Now go back and re-read the very first post by the OP. In it, he specifically mentions the following: “…bench and overhead press have stalled.” I don’t know (nor do I care) how you train, but if a beginner lifter comes to me for advice and tells me that he’s plateaued on a certain movement, I have him do a variation on that movement.
If an advanced lifter has plateaued on a lift, one can debate on this; some coaches will argue that more focused work on that same lift is the cure. This is another topic.
The OP gave every indication that he is relatively new to this game. Beginners who are training on their own (as in no direct supervision by a skilled and experienced coach) are asking for trouble if they continue to grind away on a lift in which his morphology makes the lift sub-optimal AND (by his own admission) he has stalled.
“ditch the bb bench” seems like an absolute to me. Same with, “there are better options”. The OP gave no inclination that the bench was a bad movement for him, or that it made him injury prone. All I said was, let him figure out what’s best for him. Your assuming for him, that its a bad movement, and “there are better options”.
And his weight is the biggest factor.

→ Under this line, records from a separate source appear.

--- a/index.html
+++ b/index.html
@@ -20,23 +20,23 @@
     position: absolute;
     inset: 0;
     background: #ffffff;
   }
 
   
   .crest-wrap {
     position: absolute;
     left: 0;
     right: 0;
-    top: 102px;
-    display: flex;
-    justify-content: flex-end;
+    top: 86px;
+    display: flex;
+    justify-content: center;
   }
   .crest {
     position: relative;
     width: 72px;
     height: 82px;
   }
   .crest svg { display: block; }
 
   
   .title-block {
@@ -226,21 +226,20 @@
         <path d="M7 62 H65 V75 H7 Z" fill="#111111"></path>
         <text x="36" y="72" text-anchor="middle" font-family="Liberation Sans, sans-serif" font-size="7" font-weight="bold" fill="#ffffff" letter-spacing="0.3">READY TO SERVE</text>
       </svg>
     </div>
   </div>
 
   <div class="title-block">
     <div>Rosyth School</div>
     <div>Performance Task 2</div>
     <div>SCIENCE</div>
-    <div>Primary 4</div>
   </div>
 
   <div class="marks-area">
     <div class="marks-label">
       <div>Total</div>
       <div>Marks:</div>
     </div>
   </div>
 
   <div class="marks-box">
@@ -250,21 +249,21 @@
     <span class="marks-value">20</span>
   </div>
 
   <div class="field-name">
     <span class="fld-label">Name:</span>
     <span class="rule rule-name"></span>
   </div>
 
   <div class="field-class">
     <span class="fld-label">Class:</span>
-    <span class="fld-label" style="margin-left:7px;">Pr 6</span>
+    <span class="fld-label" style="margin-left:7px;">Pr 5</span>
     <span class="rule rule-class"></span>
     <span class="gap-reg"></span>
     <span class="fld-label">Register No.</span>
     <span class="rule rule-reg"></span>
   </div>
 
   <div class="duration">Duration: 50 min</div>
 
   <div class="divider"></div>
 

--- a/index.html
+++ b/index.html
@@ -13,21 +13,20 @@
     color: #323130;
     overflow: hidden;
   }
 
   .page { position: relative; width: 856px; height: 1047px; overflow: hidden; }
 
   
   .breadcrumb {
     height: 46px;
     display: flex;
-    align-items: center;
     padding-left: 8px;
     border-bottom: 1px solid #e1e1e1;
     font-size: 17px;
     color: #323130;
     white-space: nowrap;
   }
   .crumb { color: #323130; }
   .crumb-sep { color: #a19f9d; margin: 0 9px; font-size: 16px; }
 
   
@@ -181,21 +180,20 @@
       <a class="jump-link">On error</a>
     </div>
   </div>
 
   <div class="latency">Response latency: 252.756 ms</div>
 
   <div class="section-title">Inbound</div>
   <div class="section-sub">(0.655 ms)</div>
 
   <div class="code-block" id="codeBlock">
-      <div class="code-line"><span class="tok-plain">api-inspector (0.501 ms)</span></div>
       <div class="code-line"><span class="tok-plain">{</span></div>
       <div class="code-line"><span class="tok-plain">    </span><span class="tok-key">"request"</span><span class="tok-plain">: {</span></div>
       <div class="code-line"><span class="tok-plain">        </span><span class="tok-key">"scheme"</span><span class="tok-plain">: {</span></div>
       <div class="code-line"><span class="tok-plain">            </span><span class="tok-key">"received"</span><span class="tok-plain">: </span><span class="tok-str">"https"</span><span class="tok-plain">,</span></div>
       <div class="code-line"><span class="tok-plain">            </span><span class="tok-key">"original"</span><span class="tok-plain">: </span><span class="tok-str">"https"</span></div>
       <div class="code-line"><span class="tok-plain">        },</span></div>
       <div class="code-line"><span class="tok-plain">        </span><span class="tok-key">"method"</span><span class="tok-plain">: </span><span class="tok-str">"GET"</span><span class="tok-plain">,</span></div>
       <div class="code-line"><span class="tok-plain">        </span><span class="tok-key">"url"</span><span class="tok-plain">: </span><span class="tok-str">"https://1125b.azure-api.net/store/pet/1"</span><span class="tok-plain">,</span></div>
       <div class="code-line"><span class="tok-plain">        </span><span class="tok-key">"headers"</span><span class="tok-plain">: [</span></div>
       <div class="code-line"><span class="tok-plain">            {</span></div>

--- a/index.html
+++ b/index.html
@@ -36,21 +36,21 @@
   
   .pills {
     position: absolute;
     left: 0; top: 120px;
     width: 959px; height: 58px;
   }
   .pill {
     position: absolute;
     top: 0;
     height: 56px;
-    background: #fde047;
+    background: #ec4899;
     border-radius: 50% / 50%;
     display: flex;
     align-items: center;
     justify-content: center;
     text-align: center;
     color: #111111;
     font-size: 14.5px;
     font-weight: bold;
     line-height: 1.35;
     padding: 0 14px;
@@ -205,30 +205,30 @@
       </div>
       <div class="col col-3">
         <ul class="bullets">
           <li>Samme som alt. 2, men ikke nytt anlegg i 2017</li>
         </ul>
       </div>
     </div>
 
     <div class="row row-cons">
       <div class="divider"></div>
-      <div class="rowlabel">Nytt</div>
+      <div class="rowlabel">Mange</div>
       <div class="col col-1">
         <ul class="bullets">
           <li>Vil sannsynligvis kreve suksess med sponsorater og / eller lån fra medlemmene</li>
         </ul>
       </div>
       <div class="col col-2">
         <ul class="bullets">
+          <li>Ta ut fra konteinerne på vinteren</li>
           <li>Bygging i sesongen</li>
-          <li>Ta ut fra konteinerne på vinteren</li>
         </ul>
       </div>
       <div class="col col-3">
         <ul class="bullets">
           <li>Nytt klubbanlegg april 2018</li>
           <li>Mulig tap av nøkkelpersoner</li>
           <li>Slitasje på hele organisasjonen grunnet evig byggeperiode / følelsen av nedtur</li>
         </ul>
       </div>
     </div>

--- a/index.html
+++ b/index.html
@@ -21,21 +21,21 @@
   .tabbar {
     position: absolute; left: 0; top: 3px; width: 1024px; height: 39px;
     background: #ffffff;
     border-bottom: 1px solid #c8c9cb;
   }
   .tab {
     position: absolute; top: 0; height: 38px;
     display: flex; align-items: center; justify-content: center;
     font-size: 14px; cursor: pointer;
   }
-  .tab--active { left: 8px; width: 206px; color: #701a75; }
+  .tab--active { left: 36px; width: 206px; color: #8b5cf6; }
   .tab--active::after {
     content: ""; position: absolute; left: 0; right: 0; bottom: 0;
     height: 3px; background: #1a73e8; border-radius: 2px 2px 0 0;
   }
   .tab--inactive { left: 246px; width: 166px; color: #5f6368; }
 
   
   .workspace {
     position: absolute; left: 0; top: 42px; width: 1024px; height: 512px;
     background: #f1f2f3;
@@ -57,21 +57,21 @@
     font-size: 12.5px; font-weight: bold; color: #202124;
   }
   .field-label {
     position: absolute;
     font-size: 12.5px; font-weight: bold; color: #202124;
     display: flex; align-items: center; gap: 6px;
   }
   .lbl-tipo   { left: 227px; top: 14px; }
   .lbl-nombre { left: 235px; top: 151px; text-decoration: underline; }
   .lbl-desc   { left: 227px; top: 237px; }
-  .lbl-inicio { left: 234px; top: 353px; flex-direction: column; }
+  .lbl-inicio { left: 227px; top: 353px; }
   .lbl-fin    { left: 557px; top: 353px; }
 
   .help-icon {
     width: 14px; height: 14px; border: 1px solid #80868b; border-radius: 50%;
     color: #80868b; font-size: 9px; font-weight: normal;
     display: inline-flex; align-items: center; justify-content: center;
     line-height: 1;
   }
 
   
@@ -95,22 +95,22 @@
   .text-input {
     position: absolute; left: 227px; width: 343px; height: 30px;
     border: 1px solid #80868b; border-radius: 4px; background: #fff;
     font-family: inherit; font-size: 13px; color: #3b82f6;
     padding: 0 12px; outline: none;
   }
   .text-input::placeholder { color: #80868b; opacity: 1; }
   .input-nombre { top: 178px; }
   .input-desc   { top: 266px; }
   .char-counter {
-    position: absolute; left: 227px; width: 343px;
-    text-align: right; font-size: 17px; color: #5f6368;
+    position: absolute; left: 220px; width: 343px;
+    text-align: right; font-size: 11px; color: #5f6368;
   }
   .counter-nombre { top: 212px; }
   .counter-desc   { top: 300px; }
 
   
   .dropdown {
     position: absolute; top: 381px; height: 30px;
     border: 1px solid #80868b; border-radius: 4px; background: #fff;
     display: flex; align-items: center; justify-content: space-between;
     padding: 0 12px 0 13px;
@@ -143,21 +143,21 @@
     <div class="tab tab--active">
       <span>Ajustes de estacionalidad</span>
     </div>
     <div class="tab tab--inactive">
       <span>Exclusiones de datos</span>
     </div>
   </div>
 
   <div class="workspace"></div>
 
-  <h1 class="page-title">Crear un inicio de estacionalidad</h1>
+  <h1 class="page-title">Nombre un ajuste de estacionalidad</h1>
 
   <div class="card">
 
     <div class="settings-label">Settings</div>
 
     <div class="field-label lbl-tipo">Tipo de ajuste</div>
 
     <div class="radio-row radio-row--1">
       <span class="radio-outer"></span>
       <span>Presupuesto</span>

He needs to eat more. Not change every exercise that stalls. You can change reps/sets/exercise order without getting rid of a time proven mass builder like the bench, especially if it doesn’t aggravate his shoulders or anything. Db floor press is a poor substitute for a full Rom bench imo. No stretch in the chest. All I’m saying is. Don’t throw.the baby out with the bath water.